Work task -> Beneath this instruction is a listing. Transcribe from it only the stretch from the line with "Gray And White" through the line with "total: 2995.83 -> 2203.41", both end lines included, exactly as written.

Source records ->
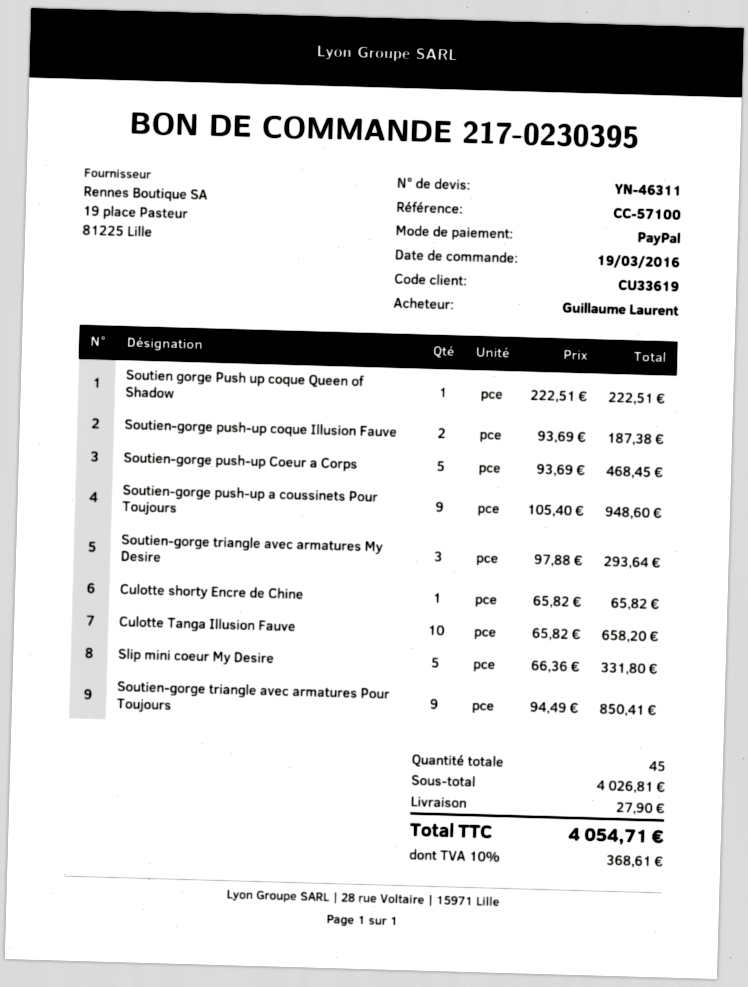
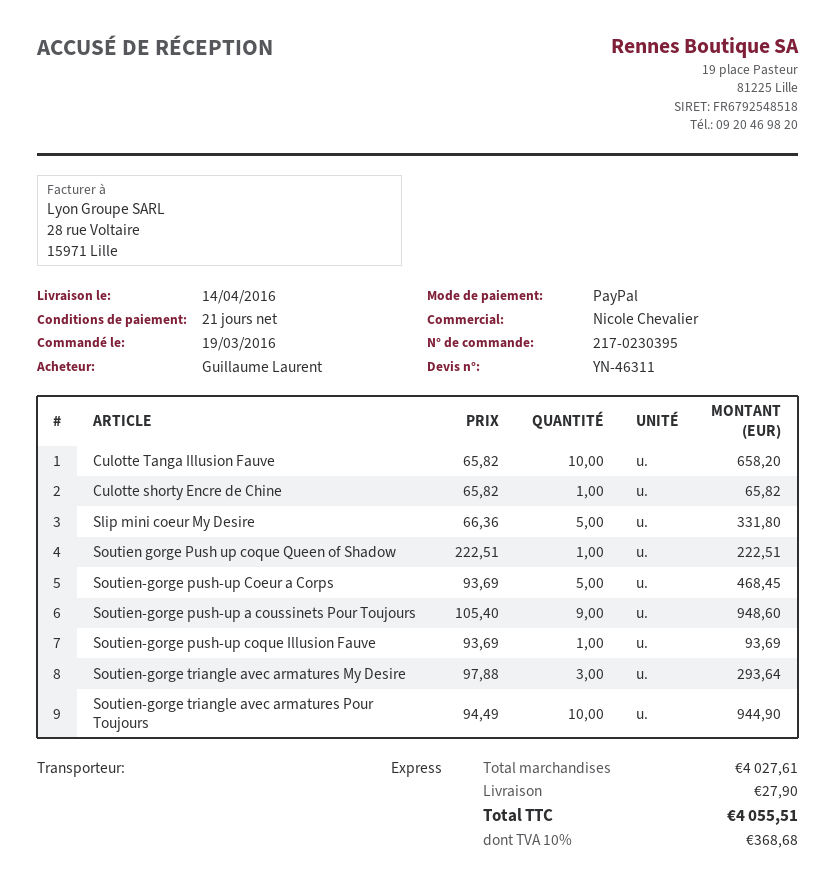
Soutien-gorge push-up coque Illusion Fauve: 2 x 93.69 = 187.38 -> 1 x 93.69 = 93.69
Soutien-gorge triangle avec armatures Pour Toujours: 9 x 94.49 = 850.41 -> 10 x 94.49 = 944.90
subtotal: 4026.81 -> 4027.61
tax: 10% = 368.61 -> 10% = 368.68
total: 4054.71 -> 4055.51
--
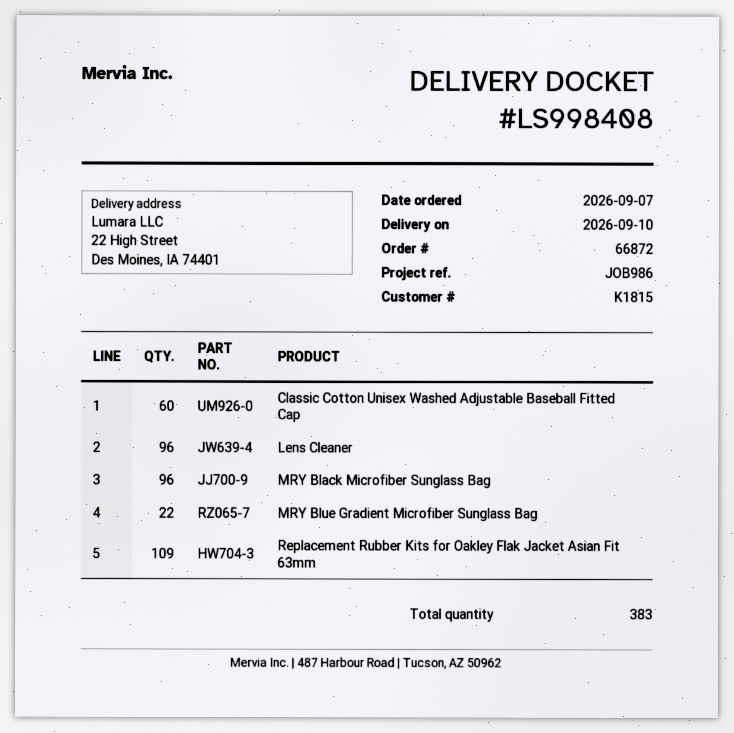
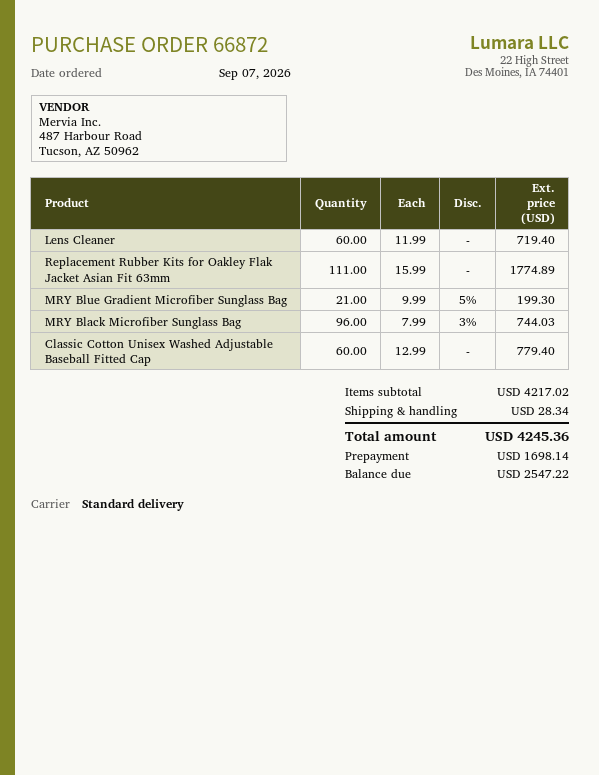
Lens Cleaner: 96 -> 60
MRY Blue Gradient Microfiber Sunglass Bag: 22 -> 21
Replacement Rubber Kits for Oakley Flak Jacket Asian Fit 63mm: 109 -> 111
* * *
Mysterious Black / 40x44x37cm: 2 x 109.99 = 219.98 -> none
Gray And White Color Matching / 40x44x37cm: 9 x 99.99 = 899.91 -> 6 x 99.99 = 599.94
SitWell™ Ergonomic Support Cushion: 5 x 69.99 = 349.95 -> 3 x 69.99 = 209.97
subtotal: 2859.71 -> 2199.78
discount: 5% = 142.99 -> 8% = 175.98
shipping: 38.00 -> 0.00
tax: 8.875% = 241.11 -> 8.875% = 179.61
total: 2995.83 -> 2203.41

Your solution ->
Gray And White Color Matching / 40x44x37cm: 9 x 99.99 = 899.91 -> 6 x 99.99 = 599.94
SitWell™ Ergonomic Support Cushion: 5 x 69.99 = 349.95 -> 3 x 69.99 = 209.97
subtotal: 2859.71 -> 2199.78
discount: 5% = 142.99 -> 8% = 175.98
shipping: 38.00 -> 0.00
tax: 8.875% = 241.11 -> 8.875% = 179.61
total: 2995.83 -> 2203.41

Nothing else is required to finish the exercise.